- [Record excerpts]:

_____

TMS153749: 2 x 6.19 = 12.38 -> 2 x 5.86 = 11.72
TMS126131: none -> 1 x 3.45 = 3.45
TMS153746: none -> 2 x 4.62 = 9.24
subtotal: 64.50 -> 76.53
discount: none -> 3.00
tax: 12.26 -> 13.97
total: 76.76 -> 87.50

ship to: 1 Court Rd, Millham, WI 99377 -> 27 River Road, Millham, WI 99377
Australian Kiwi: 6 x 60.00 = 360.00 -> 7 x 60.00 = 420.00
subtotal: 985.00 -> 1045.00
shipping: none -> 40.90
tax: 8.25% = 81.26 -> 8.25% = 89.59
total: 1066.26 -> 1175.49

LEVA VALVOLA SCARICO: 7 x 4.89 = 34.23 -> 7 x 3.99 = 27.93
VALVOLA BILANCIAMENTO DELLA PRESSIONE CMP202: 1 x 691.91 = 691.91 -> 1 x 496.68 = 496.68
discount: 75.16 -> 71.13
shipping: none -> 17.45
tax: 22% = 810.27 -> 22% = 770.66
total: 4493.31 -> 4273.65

_____

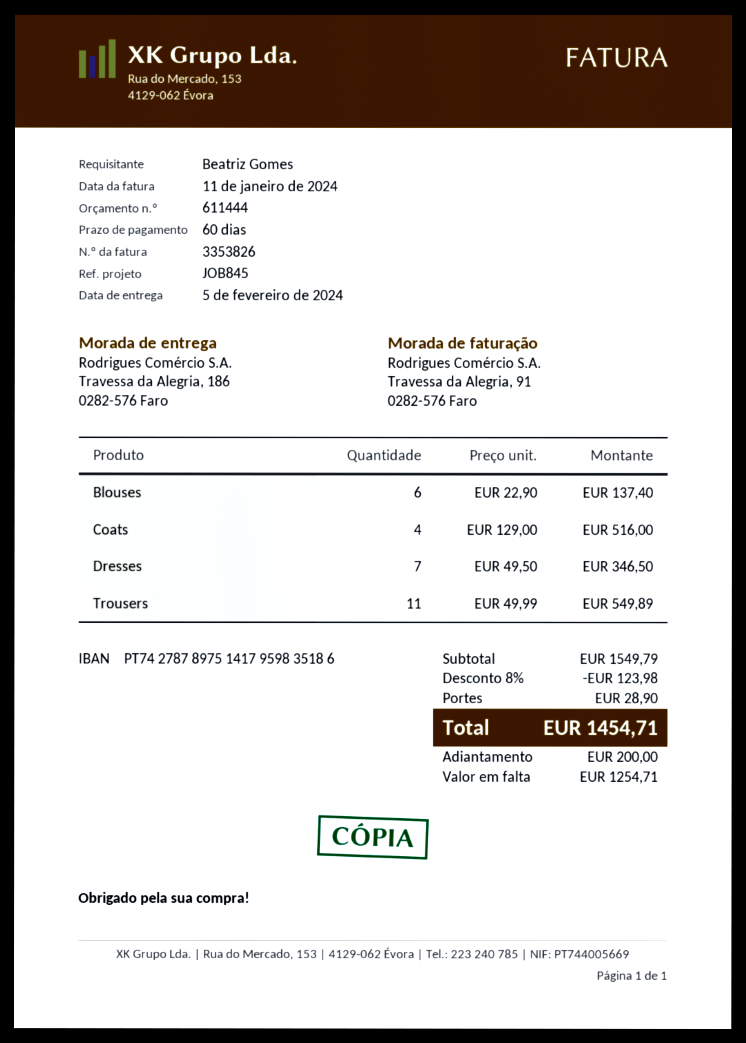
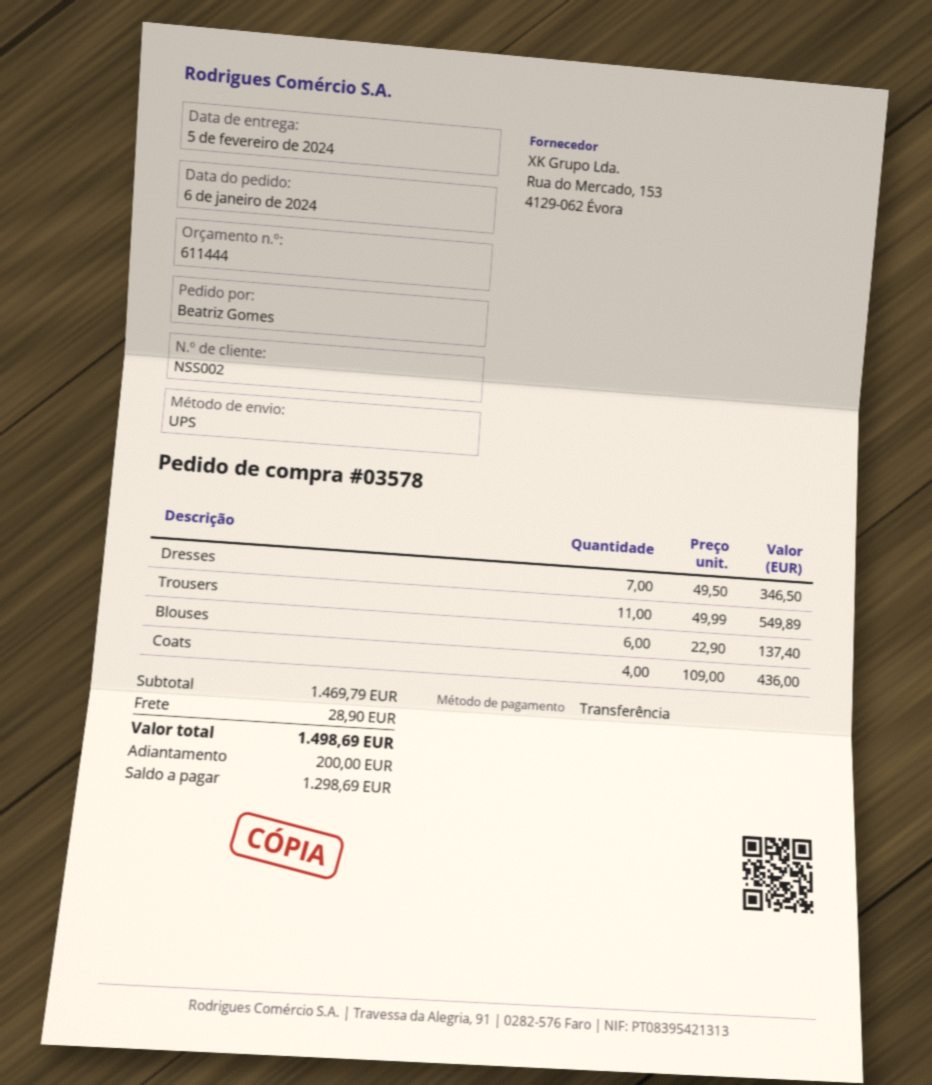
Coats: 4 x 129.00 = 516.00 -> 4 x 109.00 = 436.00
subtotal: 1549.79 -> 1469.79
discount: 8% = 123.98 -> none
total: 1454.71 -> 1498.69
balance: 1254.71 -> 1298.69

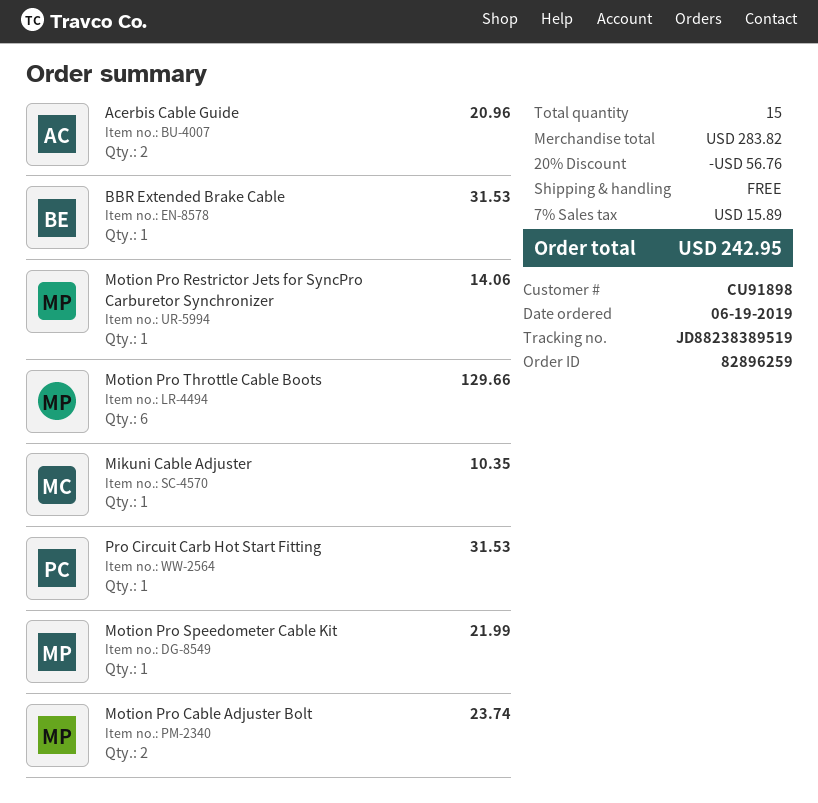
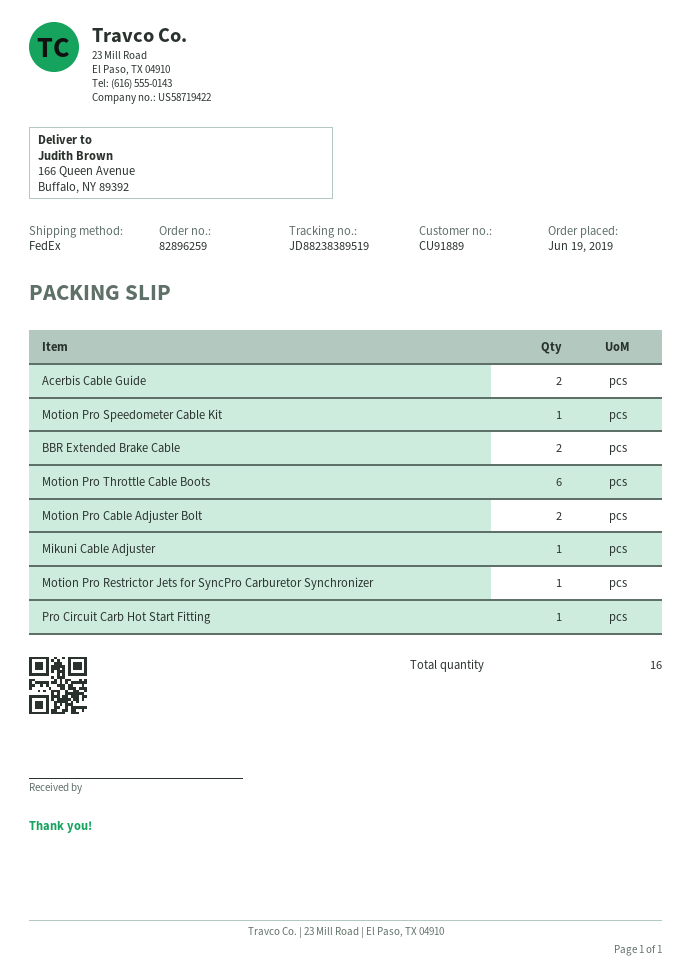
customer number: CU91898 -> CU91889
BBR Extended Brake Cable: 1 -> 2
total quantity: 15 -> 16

_____

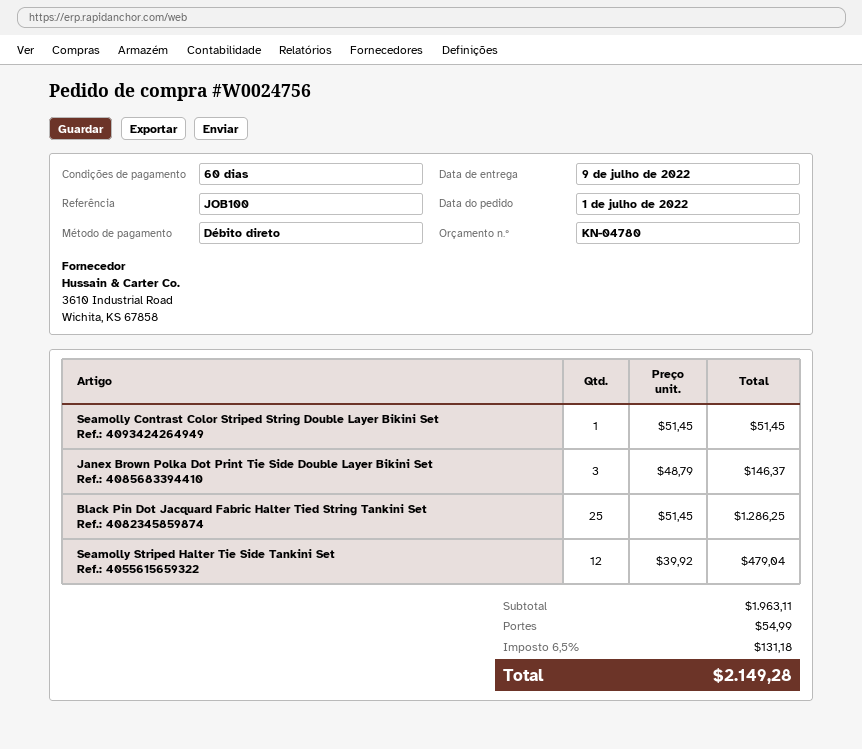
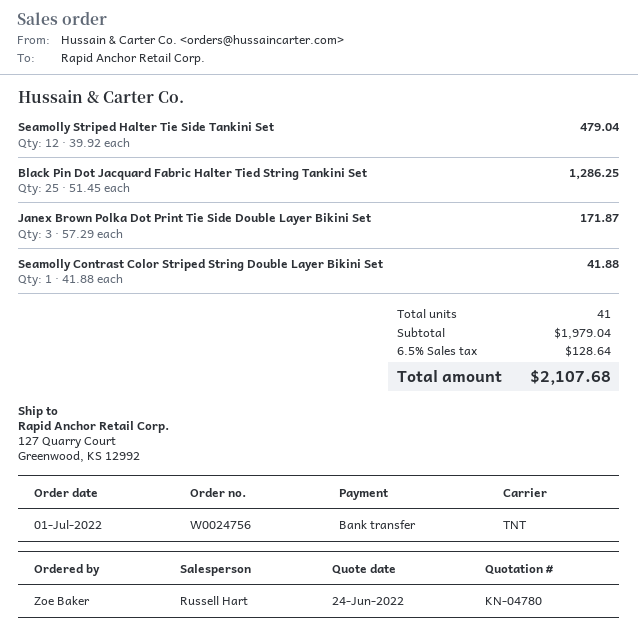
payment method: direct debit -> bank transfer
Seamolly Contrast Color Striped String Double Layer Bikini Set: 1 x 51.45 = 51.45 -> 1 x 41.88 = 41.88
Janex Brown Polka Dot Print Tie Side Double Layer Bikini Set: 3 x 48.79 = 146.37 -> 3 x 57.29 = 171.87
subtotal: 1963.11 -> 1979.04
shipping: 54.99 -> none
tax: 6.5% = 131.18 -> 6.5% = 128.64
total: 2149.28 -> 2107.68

_____

- [Exercise details]: In the entries above, tally the lines that include the string "Double". Give the figure only.

- [Response area]: 2